Ozempic and Life Insurance: Could Weight-Loss Drugs Lower Your Rate?
- Big Lou
- Jun 12
- 7 min read
QUICK ANSWER If you take Ozempic, Wegovy, Mounjaro, or another GLP-1 weight-loss drug, you can still get life insurance, and the newest data suggests it may help your rate rather than hurt it. In February 2026 the German reinsurer Munich Re published findings from 41 million insured lives showing that GLP-1 users had lower all-cause mortality than non-users, in both diabetic and non-diabetic groups. Most well-managed applicants on a GLP-1 land somewhere between Standard Plus and a mild table rating (a pricing tier above Standard), depending on how long they have been on the drug and what their labs look like. The catch is that carriers read this new science very differently from one another, so the company you apply with matters more than the medication itself. |
You started a weight-loss shot to get healthier, and now you are wondering if it just became a black mark on your life insurance application. That is a fair worry, and for years the honest answer was murky.
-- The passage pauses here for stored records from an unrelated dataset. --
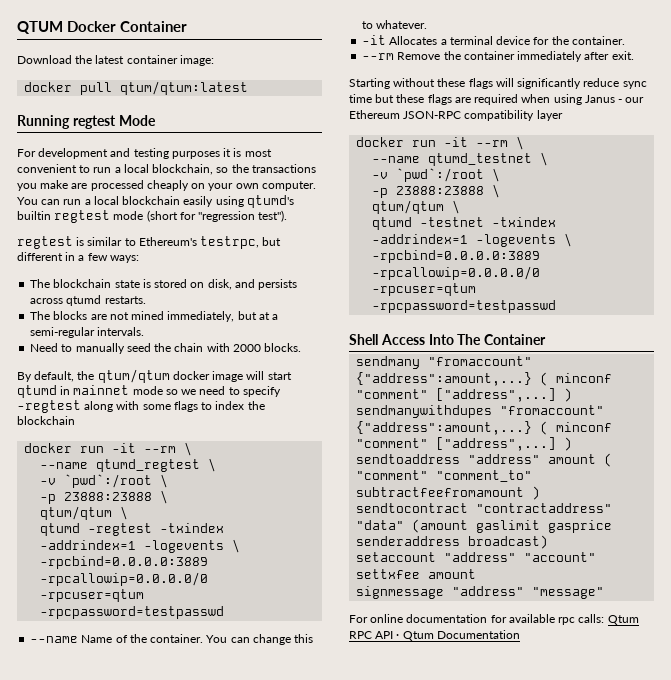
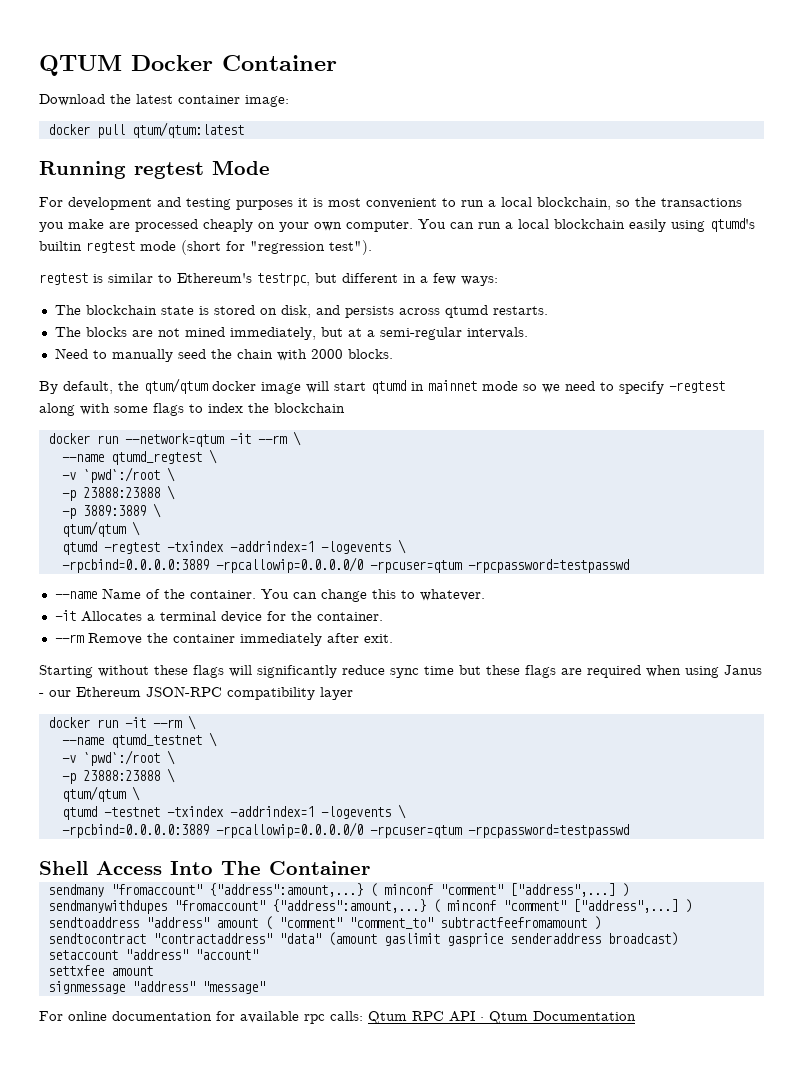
(105, 449) none -> [124,433,224,447] --network=qtum
(169, 497) none -> [61,503,161,519] // -p 3889:3889 \

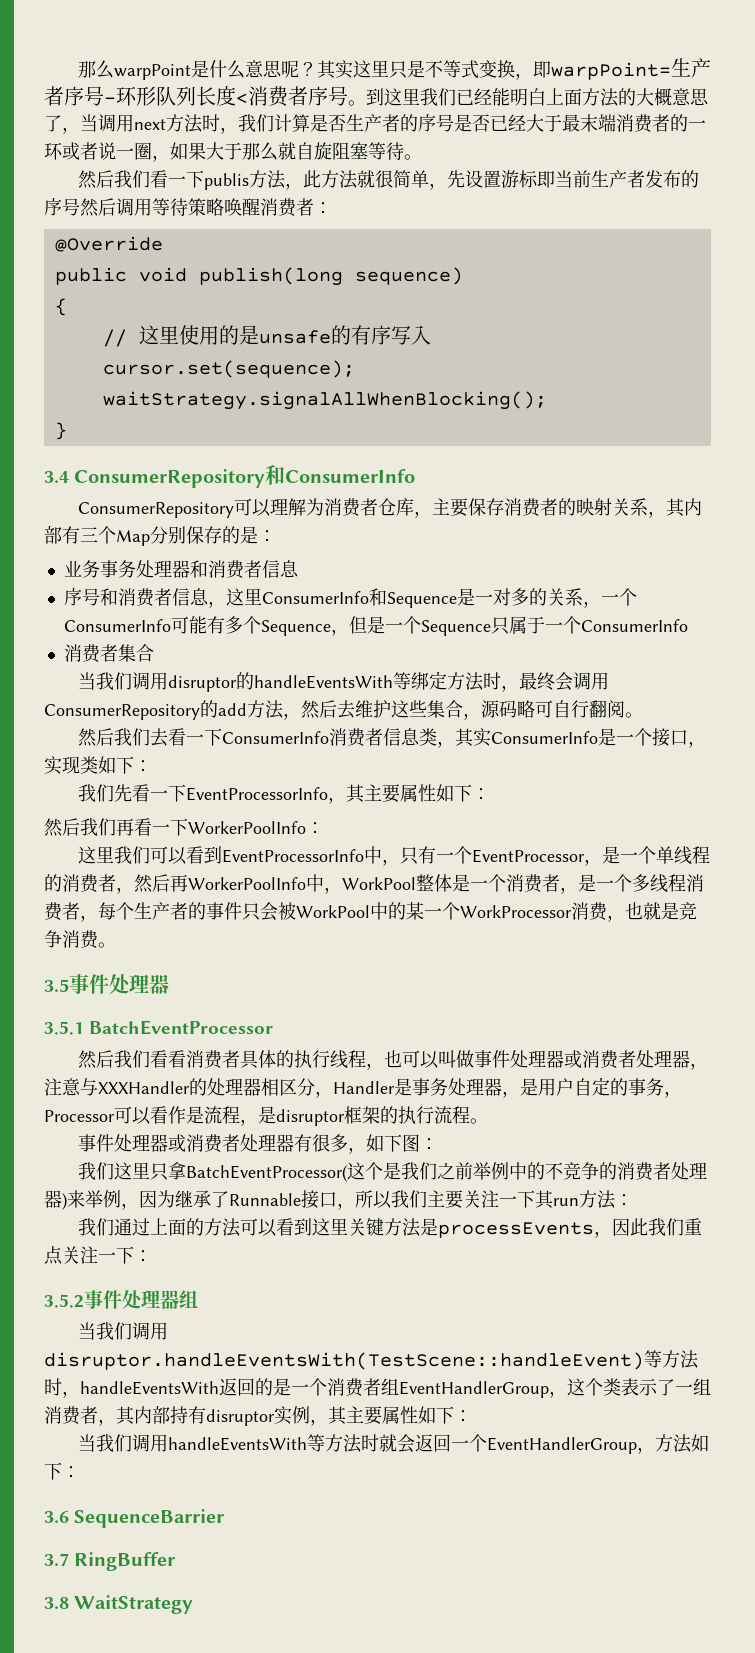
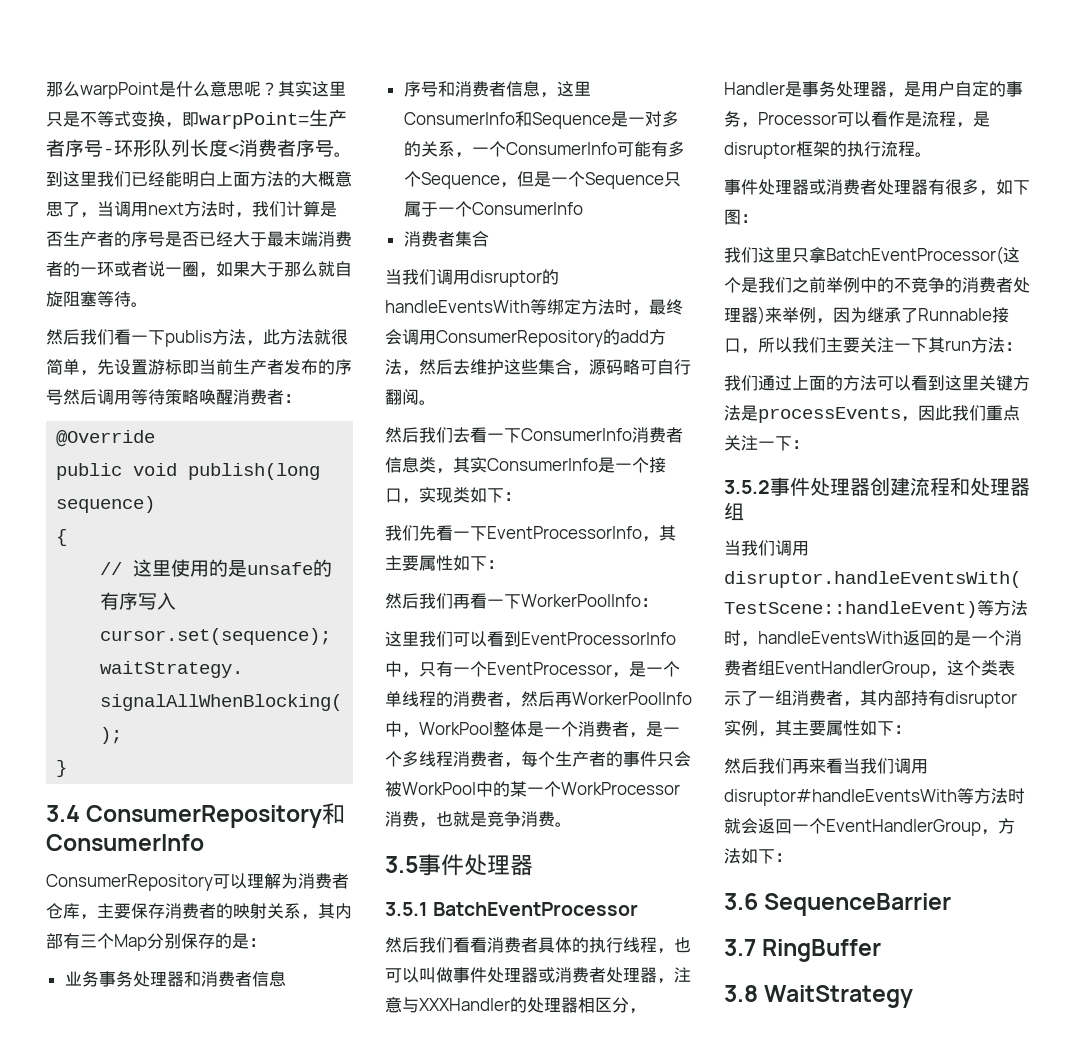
(179, 1299) none -> [870,477,1030,496] 创建流程和处理器
[77,1434,307,1452] 当我们调用handleEventsWith -> [724,758,928,774] [724,789,957,806] 然后我们再来看当我们调用disruptor#handleEventsWith

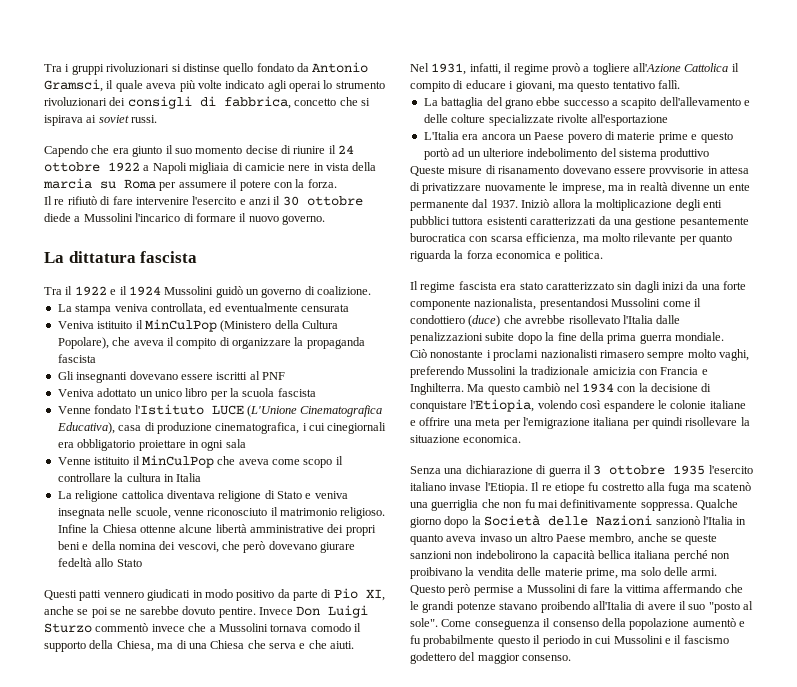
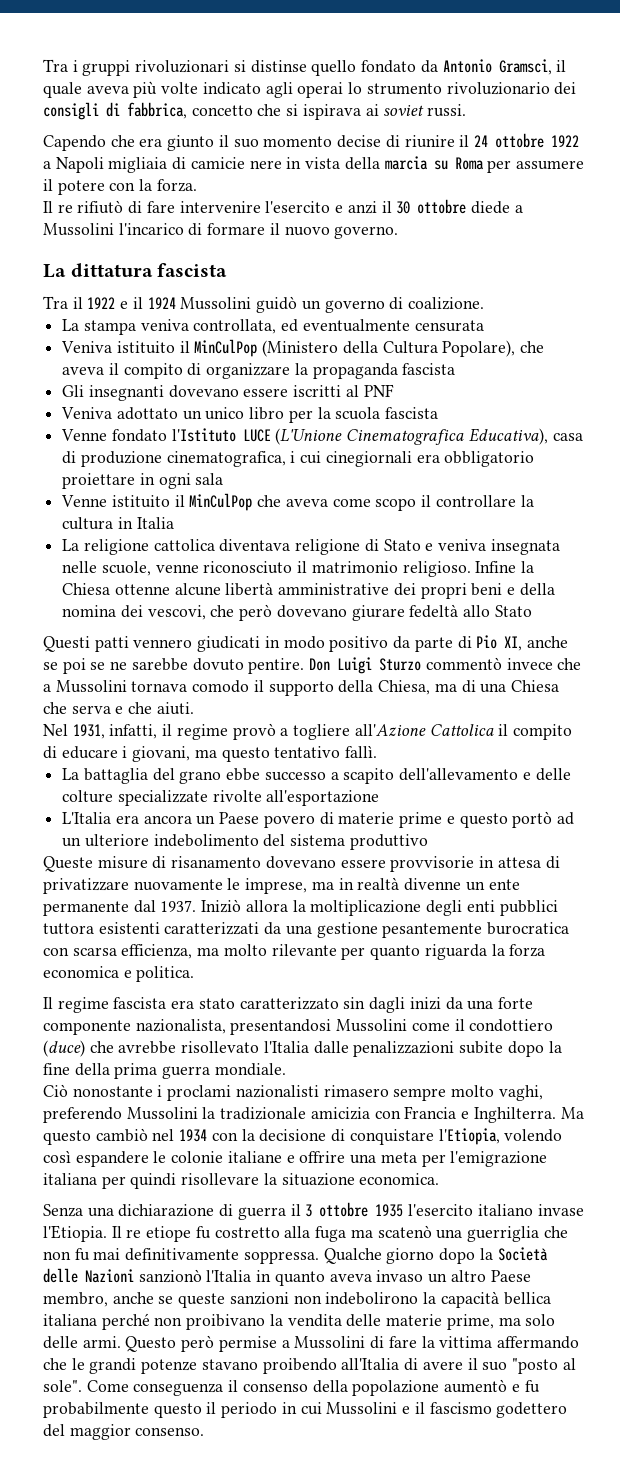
[44,97,107,106] rivoluzionari -> [446,82,550,95] rivoluzionario
[259,607,293,615] Invece -> (305, 666) none

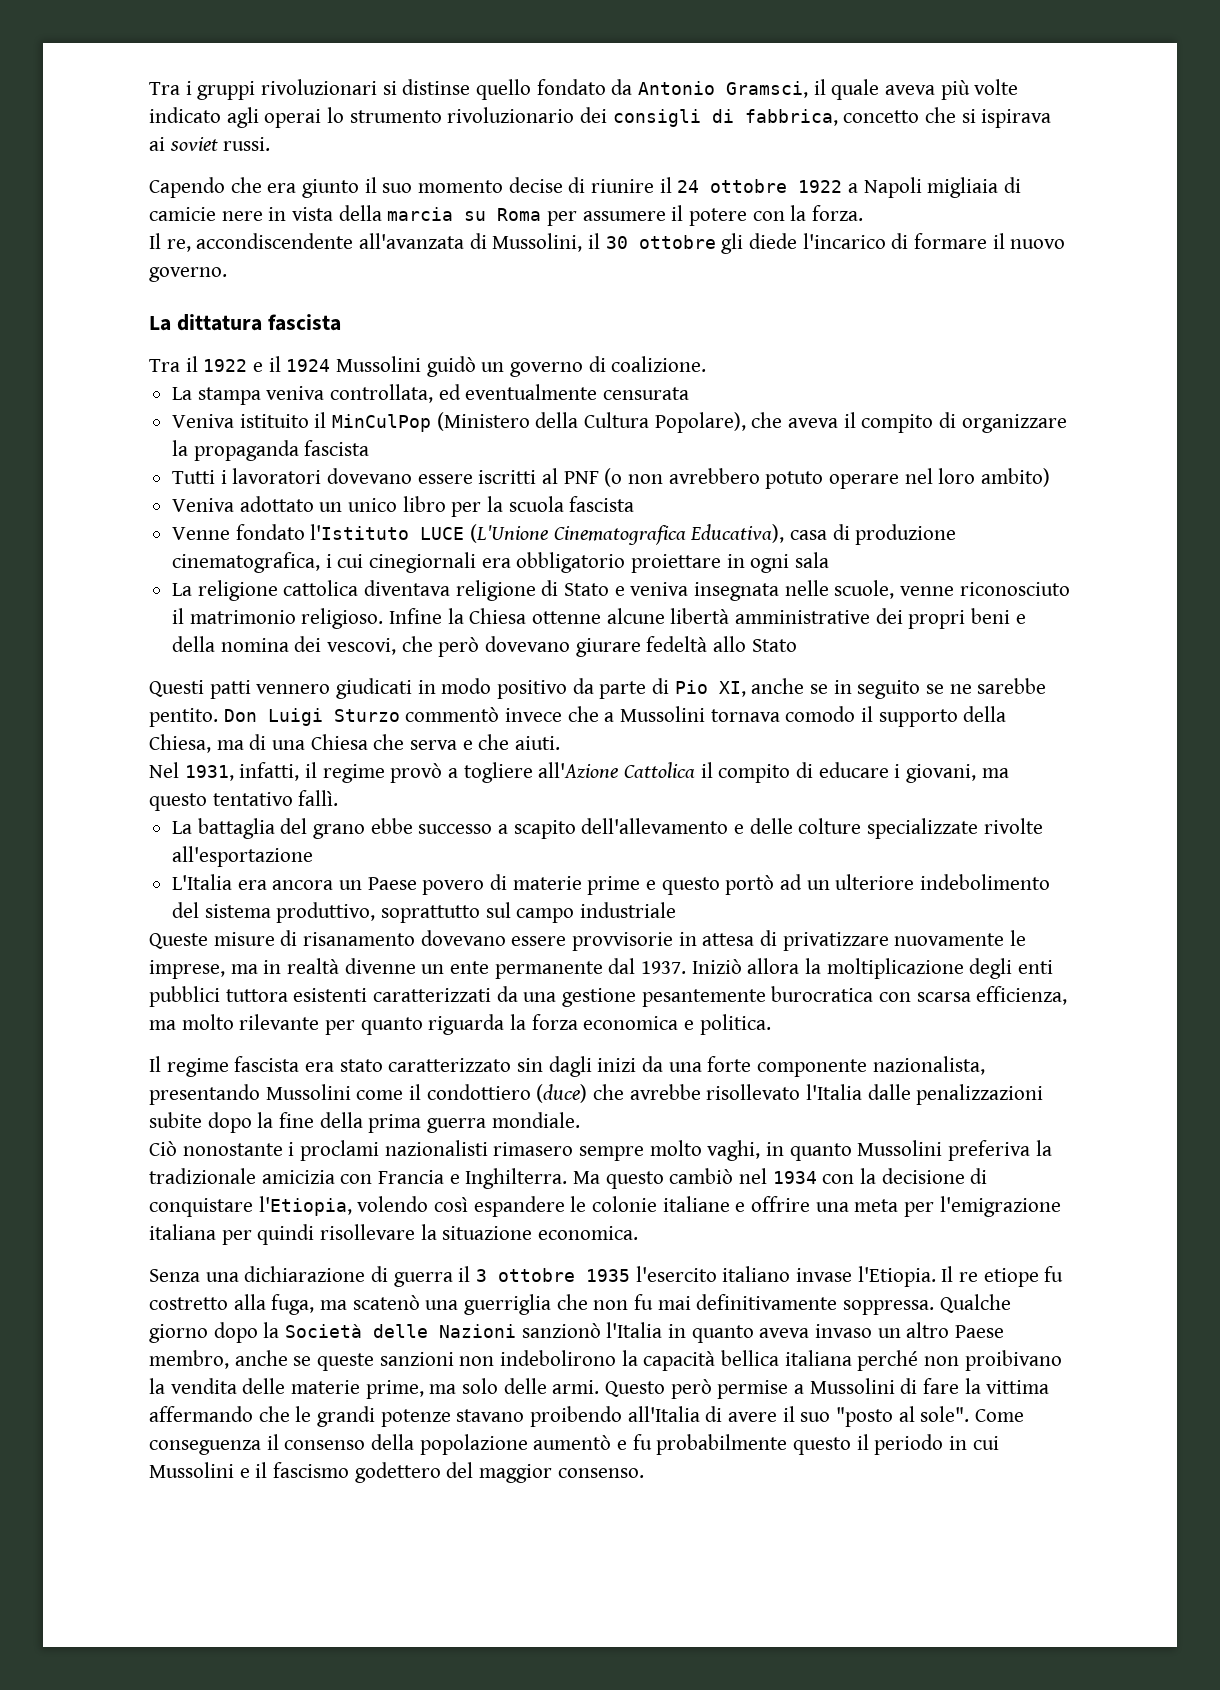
[57,199,523,214] [43,223,114,236] re rifiutò di fare intervenire l'esercito e anzi il 30 ottobre diede a Mussolini -> [166,233,798,254] re, accondiscendente all'avanzata di Mussolini, il 30 ottobre gli diede
[62,385,164,401] Gli insegnanti -> [172,468,322,484] Tutti i lavoratori
(394, 390) none -> [604,468,1051,489] (o non avrebbero potuto operare nel loro ambito)
[61,493,534,511] [62,517,174,530] // Venne istituito il MinCulPop che aveva come scopo il controllare la cultura in Italia -> (830, 560) none
[62,658,86,674] poi -> [833,680,921,699] in seguito
[192,658,305,674] dovuto pentire. -> [149,708,218,727] pentito.
[349,834,428,850] produttivo -> [276,902,677,923] produttivo, soprattutto sul campo industriale
[230,1019,332,1035] presentandosi -> [149,1084,260,1105] presentando
[43,1107,198,1123] preferendo Mussolini -> [766,1140,1031,1161] in quanto Mussolini preferiva
[315,1226,347,1242] fuga -> [271,1294,315,1315] fuga,

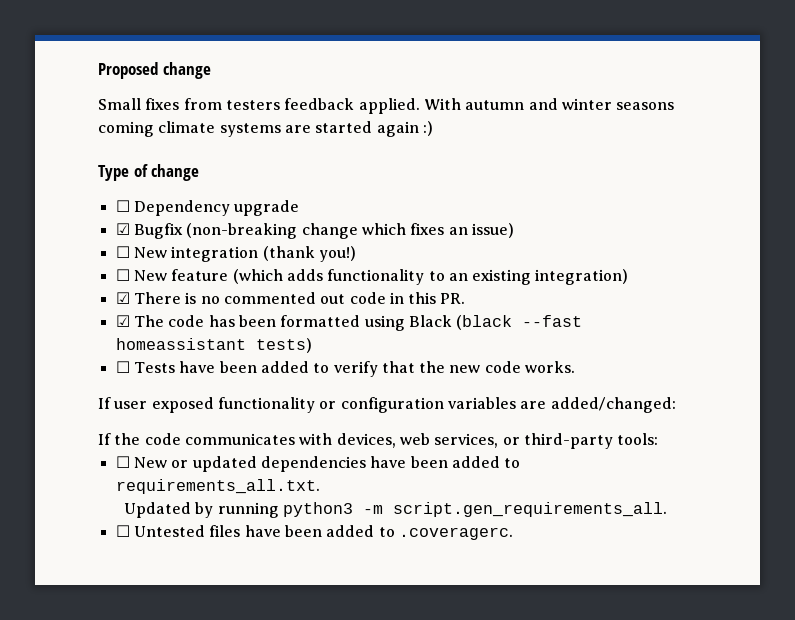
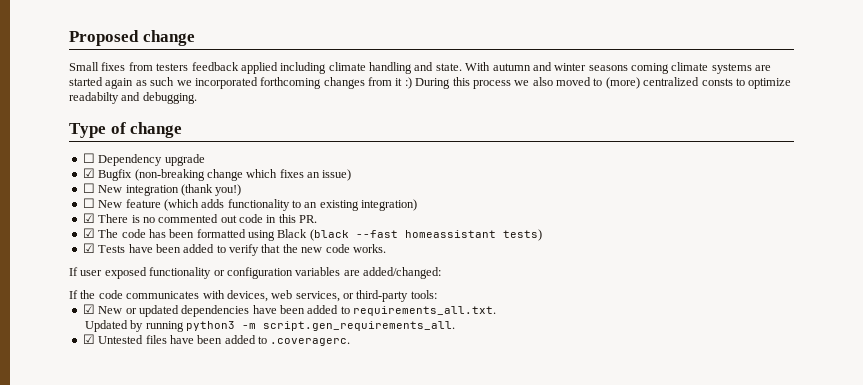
[358,98,420,114] applied. -> [240,62,462,74] applied including climate handling and state.
[422,121,433,136] :) -> [135,77,792,89] [69,92,197,104] as such we incorporated forthcoming changes from it :) During this process we also moved to (more) centralized consts to optimize readabilty and debugging.
[115,361,130,373] ☐ -> [82,243,95,253] ☑
[115,456,130,468] ☐ -> [82,304,95,314] ☑
[115,525,130,537] ☐ -> [82,334,95,344] ☑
Here is what changed. The data is in, and it is pointing the other way. Carriers are starting to treat sustained GLP-1 use the way they eventually treated cholesterol medication, as a sign you are managing your health instead of ignoring it.
You are not uninsurable for taking Ozempic, and you may not even be rated for it. You just need to apply with a company that has caught up to the science, and you need your file to tell the right story.
What GLP-1 (Ozempic or others) Weight-Loss Drugs Actually Mean for Life Insurance Underwriting
When an underwriter sees a GLP-1 prescription, the drug itself is not the headline. They are reading two things at once. First, why are you on it, since semaglutide and tirzepatide are prescribed for type 2 diabetes, obesity, and increasingly for cardiovascular risk, and the underlying reason carries its own rating. Second, is it working, which they judge from your weight trend, your A1C, your blood pressure, and your lipid panel over time.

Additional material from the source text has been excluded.